風は冷たく心を切り刻んで、途絶えた妙子からの数多くの手紙をバッグに大事にしまいながら、駅へと向かった。
網走駅にはストーブが並び、その上のやかんから立ち上る湯気は、まるで春の日差しに揺らめく陽炎のように彼を温かく包み、冷たい空気の中で一瞬の温もりを感じさせた。
小柄な駅員は沢田が時間を持て余しているのを見かねたのか、新聞を手渡してくれた。真新しい紙面は、土地や株も値上がりし、熱狂に包まれている様子で埋め尽くされており、社会情勢の変化を感じて、妙子との出会いから幾年が経過したのだろうかと指折り数えようとするも、それが滑稽であることに沢田はすぐに気づいた。
数十年の時が経過していたことが、つい最近のように思えたのである。
駅員は沢田が出所してきたことに気づいたのか、白い息を吐きながら話しかけた。
網走の冬は氷点下を下回ることが多くて、その息すら瞬間的に凍り付いていく様が、目に浮かぶようであった。

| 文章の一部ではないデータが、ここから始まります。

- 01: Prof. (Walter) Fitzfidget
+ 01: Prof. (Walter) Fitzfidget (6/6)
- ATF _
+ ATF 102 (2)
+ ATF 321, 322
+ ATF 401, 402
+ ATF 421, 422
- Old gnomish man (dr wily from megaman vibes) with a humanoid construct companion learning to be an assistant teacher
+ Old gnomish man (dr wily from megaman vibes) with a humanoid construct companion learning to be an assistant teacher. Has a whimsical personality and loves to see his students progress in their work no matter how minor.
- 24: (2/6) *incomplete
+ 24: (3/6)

「人生、今からでもやり直しができますよ。まもなく電車が到着しますので支度を整えてください」
過去が消え去らないこととは異なり、息はすぐさま消えていった。
妙子とは沢田の若き頃の想い人であり、大事にしまった手紙というのは、彼女から定期的に送られてくるものであった。

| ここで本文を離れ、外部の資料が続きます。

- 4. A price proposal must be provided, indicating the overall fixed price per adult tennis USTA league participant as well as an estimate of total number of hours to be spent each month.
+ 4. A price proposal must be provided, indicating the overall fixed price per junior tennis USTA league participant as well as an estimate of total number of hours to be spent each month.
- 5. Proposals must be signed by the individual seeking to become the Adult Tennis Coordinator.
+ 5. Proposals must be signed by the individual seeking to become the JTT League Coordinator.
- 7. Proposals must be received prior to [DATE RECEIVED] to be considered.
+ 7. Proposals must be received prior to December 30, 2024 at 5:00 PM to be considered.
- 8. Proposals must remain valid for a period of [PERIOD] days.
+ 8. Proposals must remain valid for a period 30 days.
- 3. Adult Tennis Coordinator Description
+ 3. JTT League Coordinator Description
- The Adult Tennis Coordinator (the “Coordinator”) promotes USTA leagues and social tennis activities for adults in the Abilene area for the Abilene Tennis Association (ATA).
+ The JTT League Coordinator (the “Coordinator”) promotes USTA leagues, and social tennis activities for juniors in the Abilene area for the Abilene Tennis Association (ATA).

ある日を境に突然にも送られてこなくなったことに、沢田は妙子の身を案じ、胸を痛めていた。妙子の所在は転々としていたが、最後の手紙の住所は大阪の堺であり、このことが何を意味するかわからず、彼女に会えるだろうかと思った。
薄暗い古びた電車には、古い電球が天井からだらしなくぶら下がっていた。
乗り込むとガタガタという音がした。
窓に視線を移すと、寂しげに雪が静かに舞っているのが見えた。
沢田が乗り込む前には吹雪のようにも思えたが、やわらいでいた。
古く所々破れた座席に座ると、対面に一人の男性がいて、どこか遠い視線で沢田を見つめていた。
「あなたは一人ですか?」
車両には沢田だけしか乗っておらず、男性は唐突に聞いてきた。
どうやら五十代のように見え、分厚い灰色の上着を着て、帽子を被り、古びたズボンを穿いていた。

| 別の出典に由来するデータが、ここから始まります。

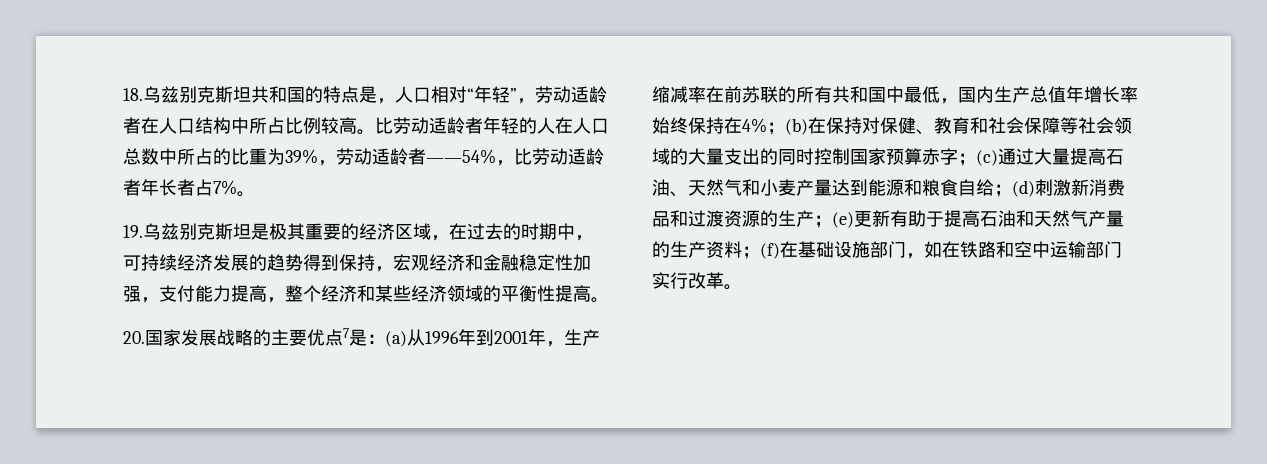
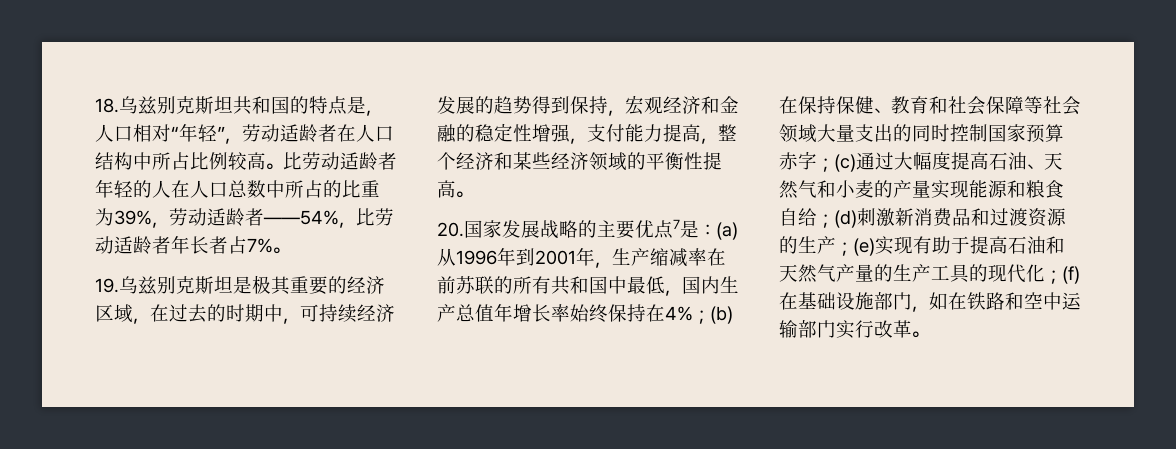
- 19.乌兹别克斯坦是极其重要的经济区域，在过去的时期中，可持续经济发展的趋势得到保持，宏观经济和金融稳定性加强，支付能力提高，整个经济和某些经济领域的平衡性提高。
+ 19.乌兹别克斯坦是极其重要的经济区域，在过去的时期中，可持续经济发展的趋势得到保持，宏观经济和金融的稳定性增强，支付能力提高，整个经济和某些经济领域的平衡性提高。
- (b)在保持对保健、教育和社会保障等社会领域的大量支出的同时控制国家预算赤字；
+ (b)在保持保健、教育和社会保障等社会领域大量支出的同时控制国家预算赤字；
- (c)通过大量提高石油、天然气和小麦产量达到能源和粮食自给；
+ (c)通过大幅度提高石油、天然气和小麦的产量实现能源和粮食自给；
- (e)更新有助于提高石油和天然气产量的生产资料；
+ (e)实现有助于提高石油和天然气产量的生产工具的现代化；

痩せていて長身であり、痩せた頬が夕暮れの窓に沈んで見えた。男性は、さらに沢田に尋ねてきた。
「どちらか、出かけるんですか?」
「ええ、大阪の堺に行くところです」
「誰か待ち人でもいらっしゃるんですか?」
「そうです、私は一人の愛する女性を探してます」
男性は遠くに視線を移して、沢田に対して静かに語りかけた。
「どのような方ですか? ちなみにお名前を教えてください」
「ええ、私の愛する女性で妙子と言います」
「大切な方ですか? その方に会いたいんですね」
「はい」
すると、中肉中背の若い乗務員が、不思議そうな表情で、遠慮がちに声をかけてきた。
「何を先ほどから、独り言を言ってらっしゃるんですか? 車両には誰もいませんよ」
沢田は気づいた。喋っていた相手は自らの幻影であることに。
そして乗務員に返答した。
「どうやら寝言を言ってたようです」
「そうですか。きっとお疲れになっているんでしょう。それなら安心しました」
乗務員はそう言うと、安堵の表情を浮かべた。
沢田は話しかけていた相手が自分自身だとは夢にも思わず恥ずかしく思ったが、自らの今後向かう先の相手が、妙子であると実感できた。
外は不安げな雪へと変わっていき、茨の獣道が先には待っているようにも思えた。